◆ Exercise description ◆
Among the records that follow, find the line with "quote number: NN-05637 -> NN-05337" and the line with "total: 9211.20 -> 9250.97". Set down those lines and all lines between them exactly, without adding anything.

◆ Material for the task ◆

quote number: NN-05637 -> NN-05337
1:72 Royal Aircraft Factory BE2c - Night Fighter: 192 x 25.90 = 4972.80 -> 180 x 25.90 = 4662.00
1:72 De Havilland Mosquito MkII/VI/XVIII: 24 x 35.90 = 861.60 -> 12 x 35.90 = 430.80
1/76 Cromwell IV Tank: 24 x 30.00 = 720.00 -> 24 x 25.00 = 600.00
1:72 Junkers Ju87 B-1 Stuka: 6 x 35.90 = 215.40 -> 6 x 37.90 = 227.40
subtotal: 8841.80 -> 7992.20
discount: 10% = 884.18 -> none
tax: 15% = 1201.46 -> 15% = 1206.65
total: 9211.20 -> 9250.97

...

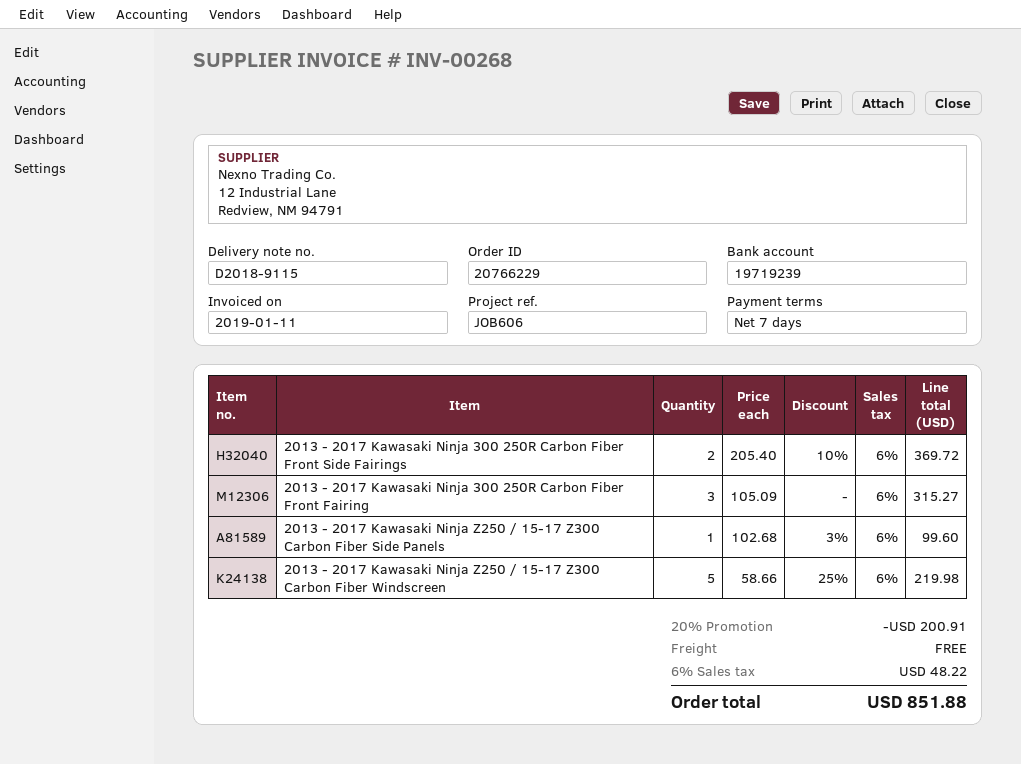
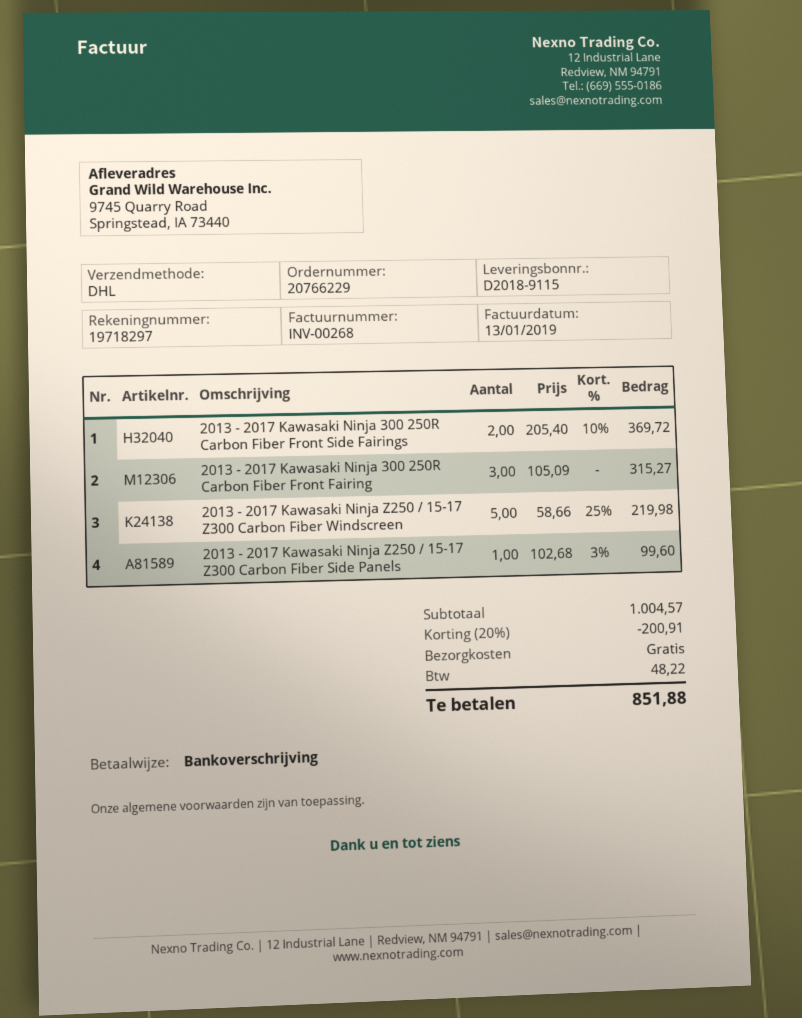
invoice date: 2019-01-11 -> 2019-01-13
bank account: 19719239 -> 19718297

◆ Output for this exercise ◆
quote number: NN-05637 -> NN-05337
1:72 Royal Aircraft Factory BE2c - Night Fighter: 192 x 25.90 = 4972.80 -> 180 x 25.90 = 4662.00
1:72 De Havilland Mosquito MkII/VI/XVIII: 24 x 35.90 = 861.60 -> 12 x 35.90 = 430.80
1/76 Cromwell IV Tank: 24 x 30.00 = 720.00 -> 24 x 25.00 = 600.00
1:72 Junkers Ju87 B-1 Stuka: 6 x 35.90 = 215.40 -> 6 x 37.90 = 227.40
subtotal: 8841.80 -> 7992.20
discount: 10% = 884.18 -> none
tax: 15% = 1201.46 -> 15% = 1206.65
total: 9211.20 -> 9250.97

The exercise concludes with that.